The economy's hurting. Want to talk about it?
Salt Lake County Mayor Peter Corroon convened the first of four business summits Friday to determine how to keep the state's most-populous county commercially and economically vibrant.
"If we want to weather this economic storm," he said, "we have got to figure out how to work together to create different kinds of businesses or improve the businesses we have."
True to his environmental agenda, Corroon introduced the initiative Friday from the showroom of sEnergy Technologies, where compact-fluorescent light bulbs, solar panels and thermostats designed to make refrigerators run more efficiently served as a backdrop.
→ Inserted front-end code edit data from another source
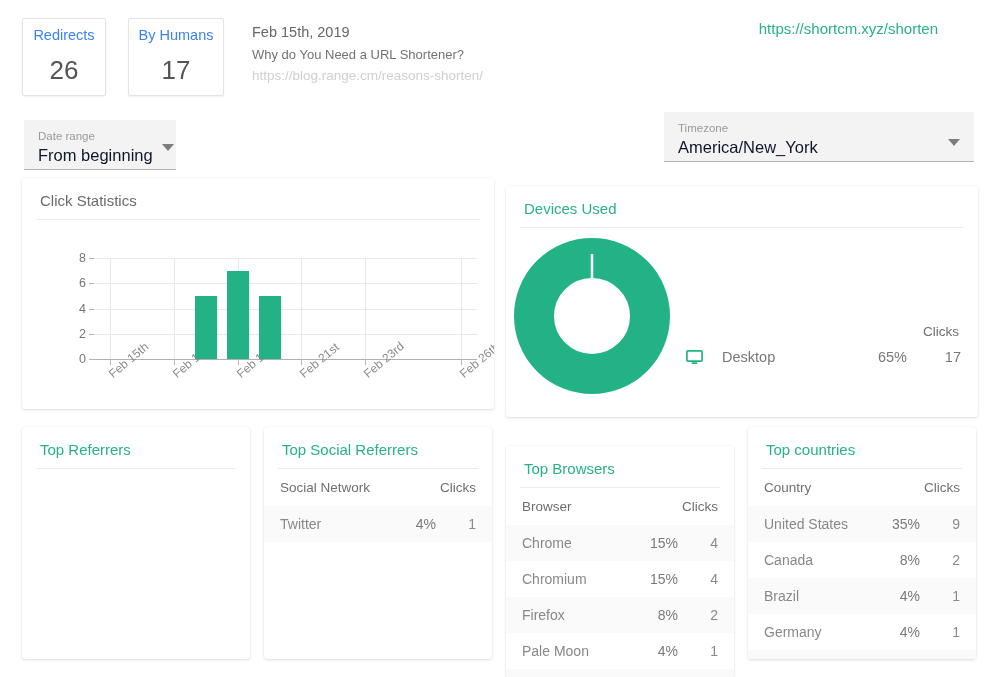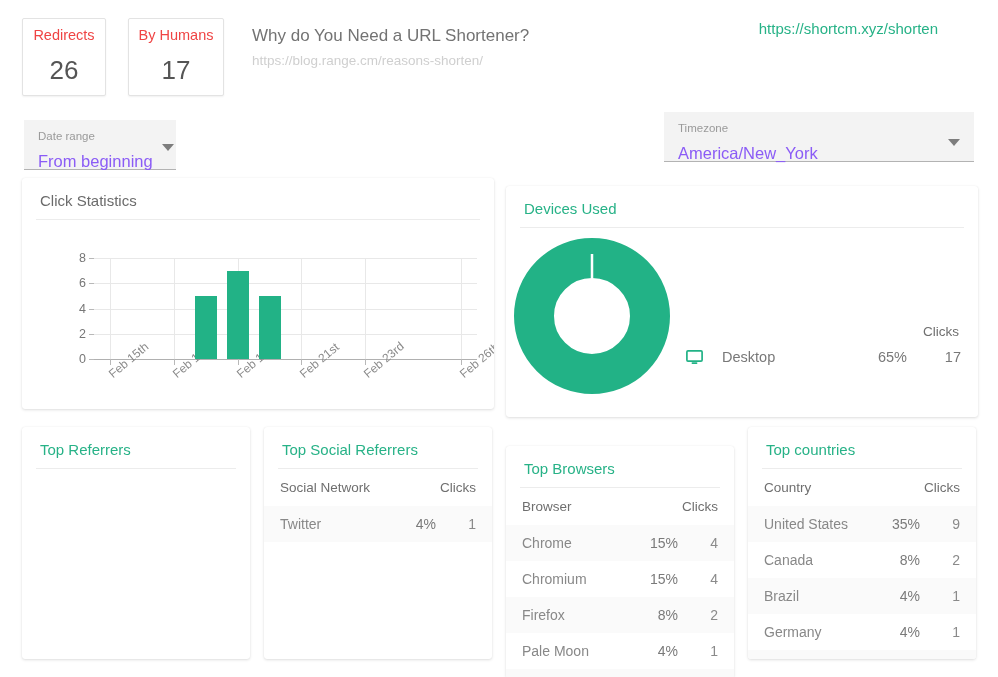"Redirects" .stat-label { color: #ef4444 -> #3b82f6 }
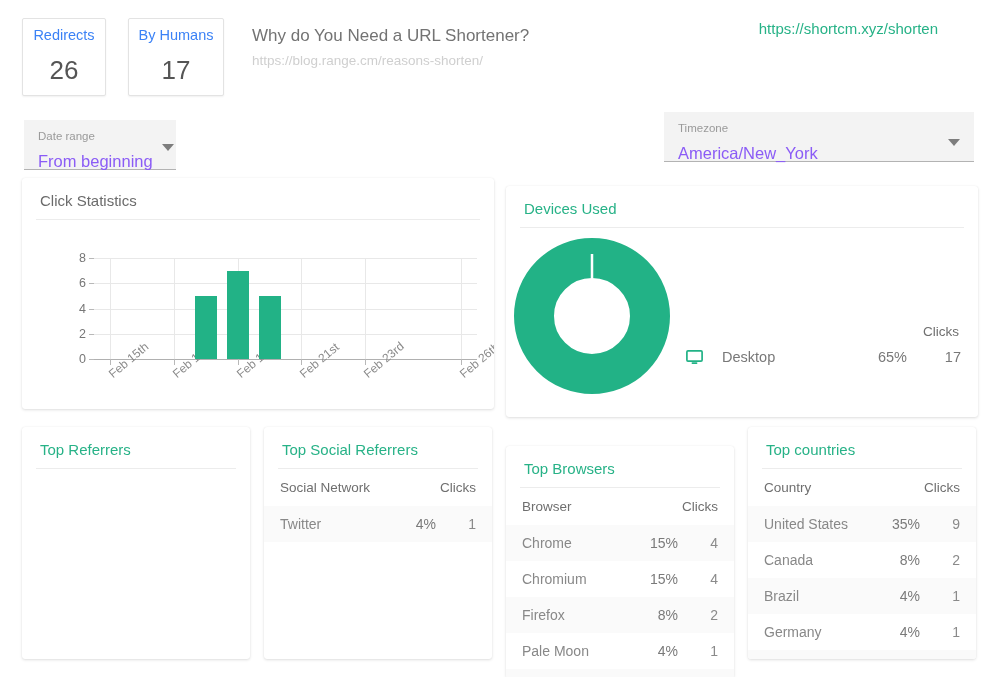"Feb 15th, 2019" div.meta-date { html: none -> <div>Feb 15th, 2019</div> }
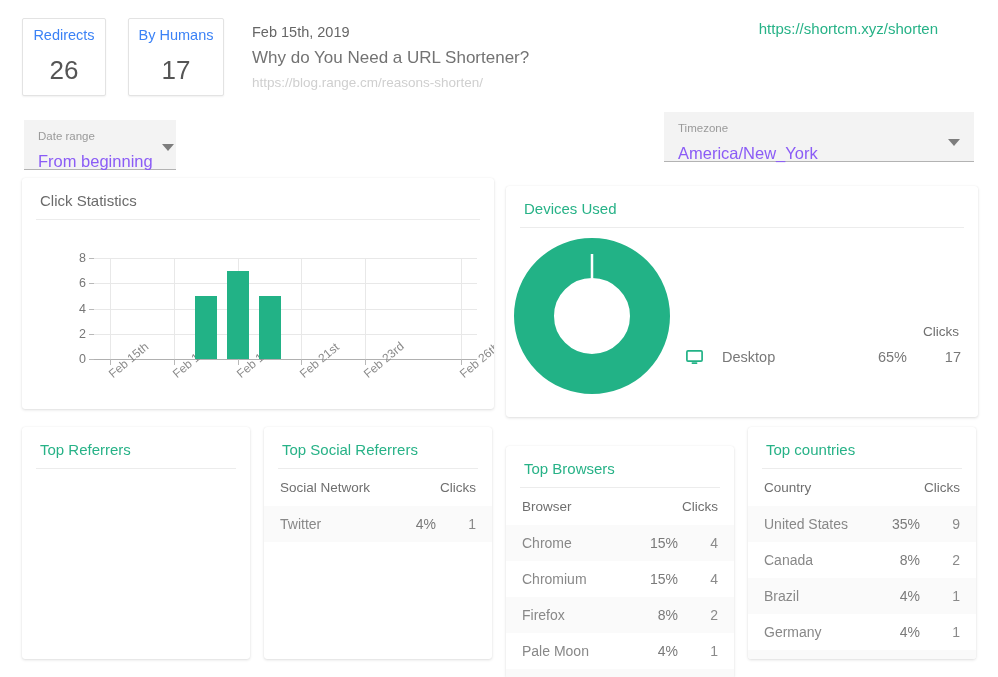"Why do You Need a" .meta-title { font-size: 17px -> 13px }
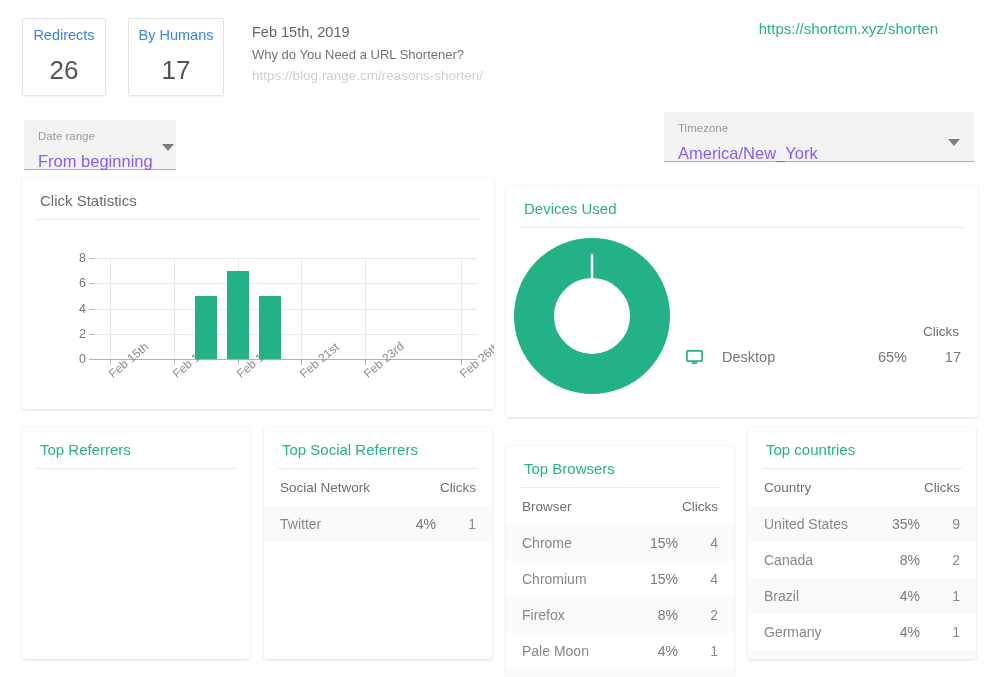"From beginning" .select-value { color: #8b5cf6 -> #0f172a; margin-top: 6px -> 0 }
It was a fitting setting for broaching the topic of Corroon's first business summit: "Green jobs." The mayor staged that round-table discussion with business owners over lunch Friday at the Economic Development Corp. of Utah, penciling ideas like these about how to grow Utah's green economy:
» Ramp up marketing efforts for existing "green" businesses.
» Require stricter standards for energy efficiency.
» Recruit businesses that distribute renewable-energy products, such as solar arrays.
» Teach about energy-saving technologies in schools.
"Green businesses are here to stay," Corroon said. "We are seeing a green revolution that we haven't seen in the past."
But Corroon's future business summits will venture into other sectors of the economy, touching on the state's struggling housing market, on higher education and on economic redevelopment.
It's an initiative that the mayor hinted at during his 2009 State of the County address, telling the County Council that economic recovery will require an improved "partnership between our government and our community."
But will the discussion produce something more than talk? The county's economic-development director, Dale Carpenter, thinks so.
"There is no reason to have them," Carpenter said, "if we don't intend to use them very seriously. [These summits] will actually guide our economic-development efforts."